Half a hallway away, wet shoes squeaking on smudgy tile, Lyle arrived at the auditorium entrance. “Good morning,” he said to the handful of students standing outside. “I’m sorry I’m late. I wrestled my alarm clock to the death, and I won.”

It got an adoring laugh that Lyle didn’t seem to be asking for, or even particularly notice. “Dr. Martin,” called a med student in the clump, clutching a biology tome to his chest. “Will you hold office hours today?”

“He’s got an hour scheduled,” responded Emily.

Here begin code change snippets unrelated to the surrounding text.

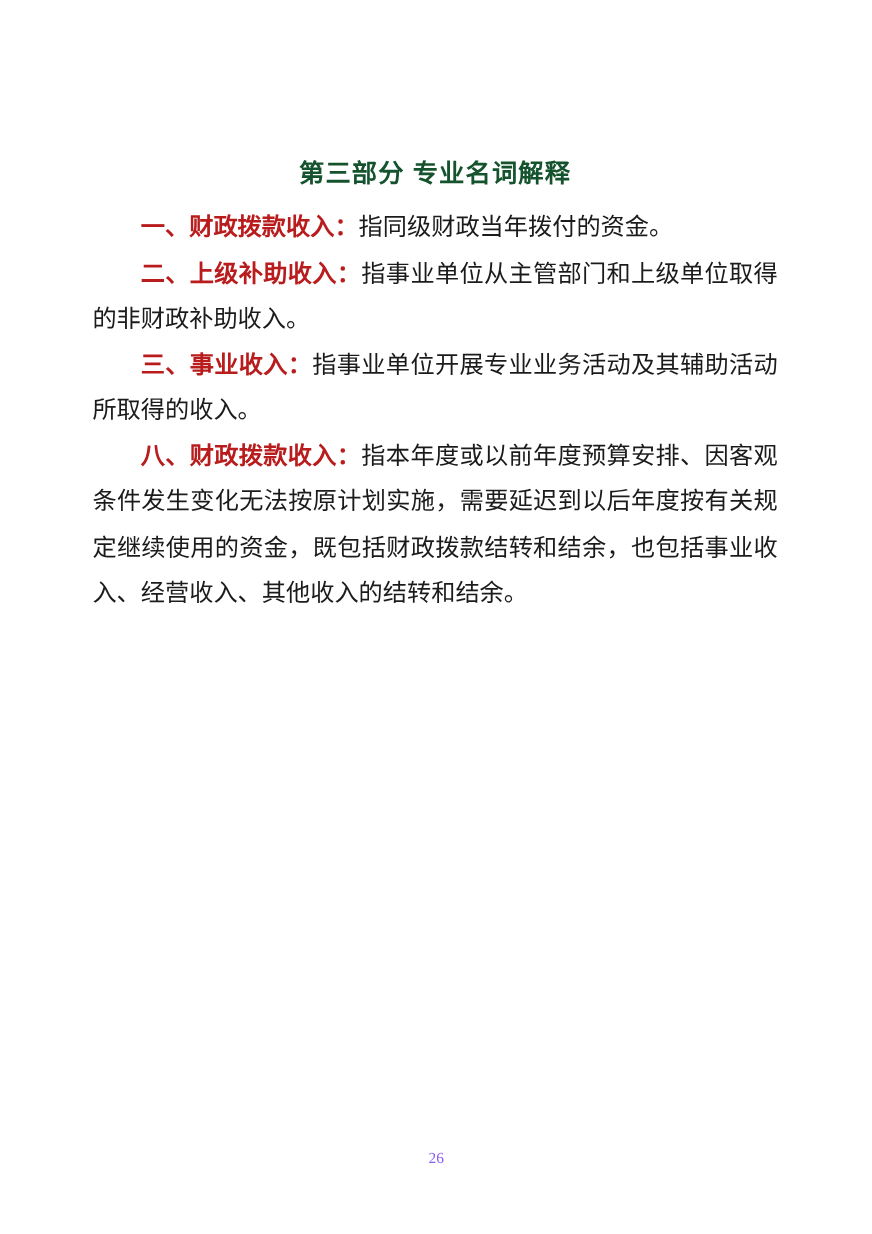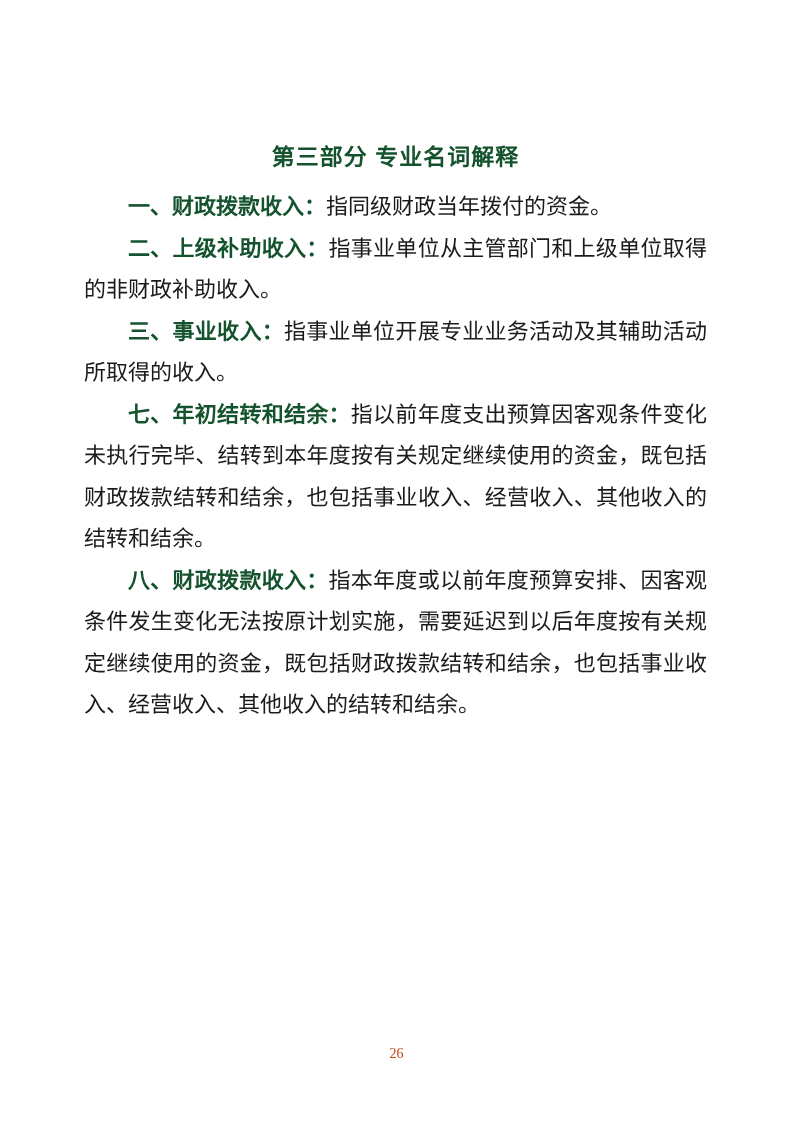"一、财政拨款收入：" p.term-para .term { color: #14532d -> #b91c1c }
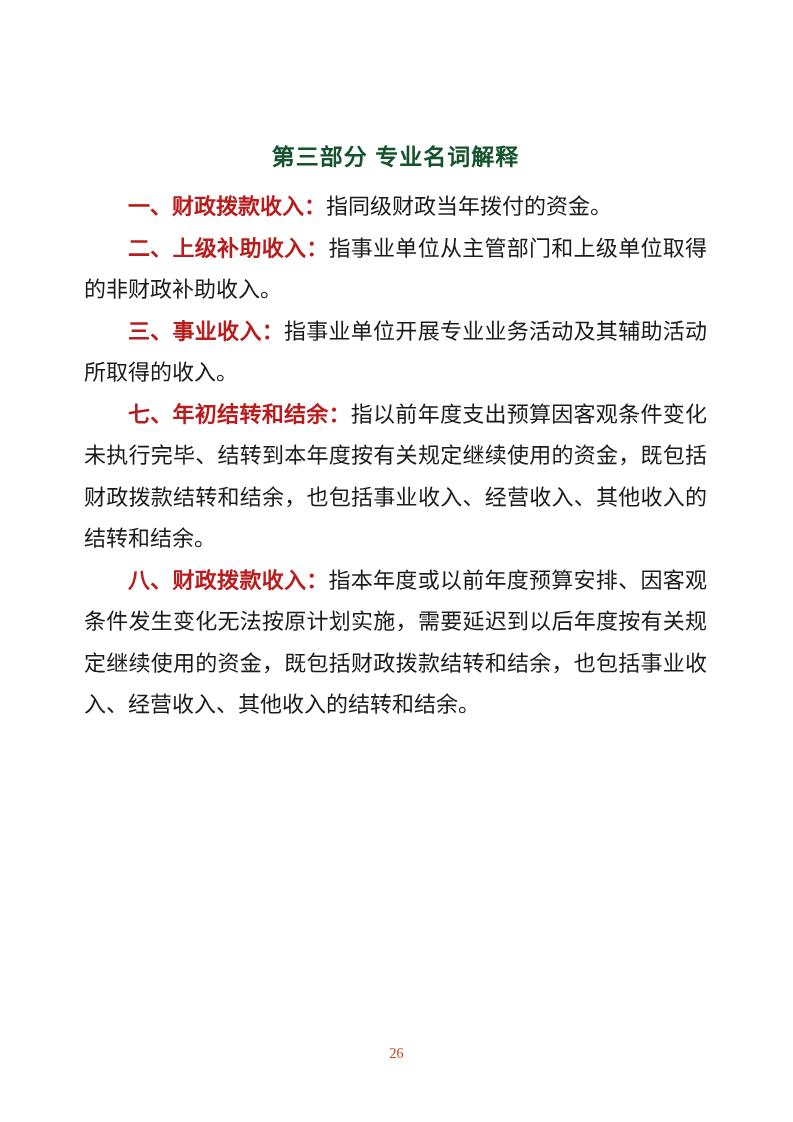"七、年初结转和结余：指以前年度支出预算因客观条件变化未执行完毕、结转到本年度按有" p.term-para { html: <p><span>七、年初结转和结余：</span><span>指以前年度支出预算因客观条件变化未执行完毕、结转到本年度按有关规定继续使用的资金，既包括财政拨款结转和结余，也包括事业收入、经营收入、其他收入的结转和结余。</span></p> -> none }
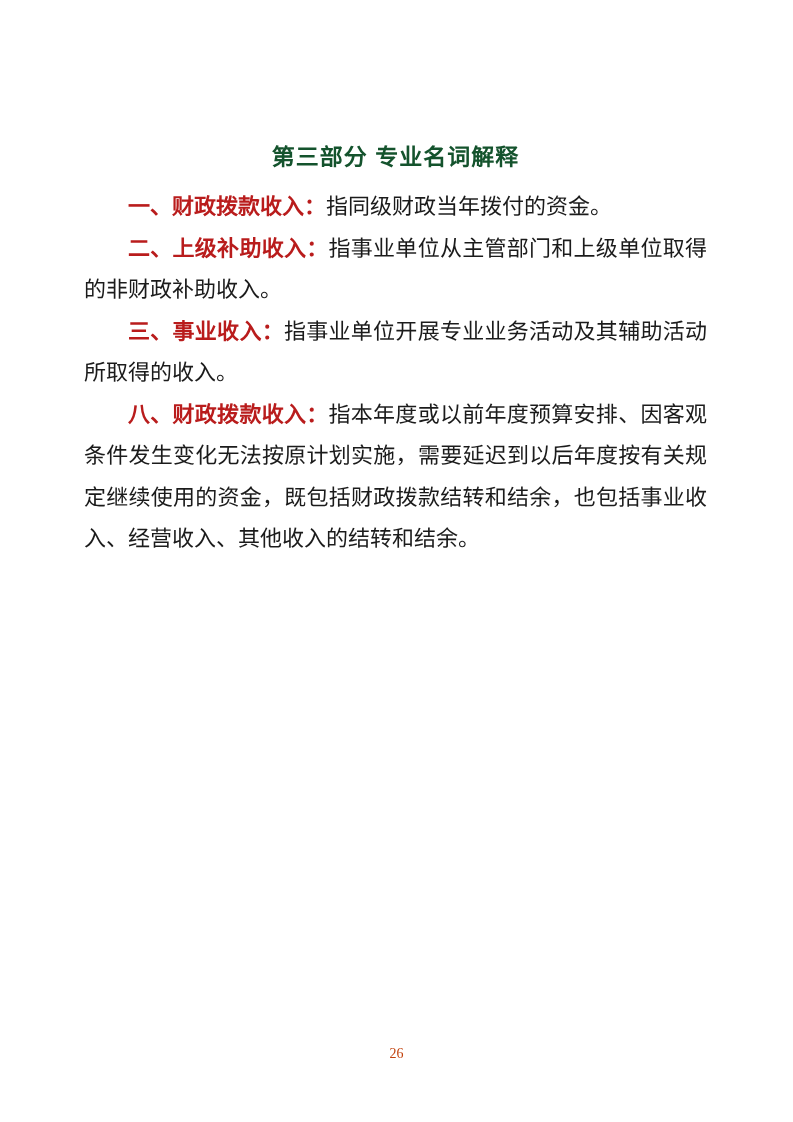"26" .page-number { color: #c2410c -> #8b5cf6 }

She trailed him through the wooden doors of the spacious auditorium, clamoring with small talk, clacking of keys on gadgets, and, as Lyle made his way down the aisle, the brushing of backs on chairs. A capacity crowd filled the 268 seats, with a handful of others plopped on the ground in front of the stage. The popularity of these twice monthly lectures owed in no small part to Lyle’s little rivaled capacity for mixing war story with substance. Some academics come off like orchestra conductors, prim and distant, others like the Beatles, brilliant but singular and unapproachable. Lyle more like Keith Richards, an everyman with serious licks. Or maybe a thirty something, Harrison Ford, the disheveled version, but hunting for disease and not treasure. The kind of things students loved—but some colleagues resented because it didn’t fit their scholarly mold.

“If it makes them feel any better, you’re totally inaccessible emotionally,” Melanie had told him in the previous night’s version of toe to toe.

No response from Lyle on that.

“At the risk of repeating myself, you weren’t always like this, Peño.” That was her nickname for Lyle, “Peño,” short for Jalapeño, reflecting the sizzle nature of their relationship the first few years.

Lyle hiked the four stairs on the right side, strode to the podium, looked up and then… full stop. He gazed out at the audience, now come almost fully to attention, and he seemed to have lost all momentum. Many onlookers assumed he was centering himself, and the place. The ones near the front of the room, though, they wondered if it was something else. Were those tears in Lyle’s eyes?

It crystallized into such a particular moment that it was impossible to ignore the pop when someone near the left side of the auditorium broke a gum bubble. This yanked Lyle back from wherever he was visiting in his mind. He cleared his throat, reached into his back pocket, and pulled out notes. Unfolded them onto the lectern.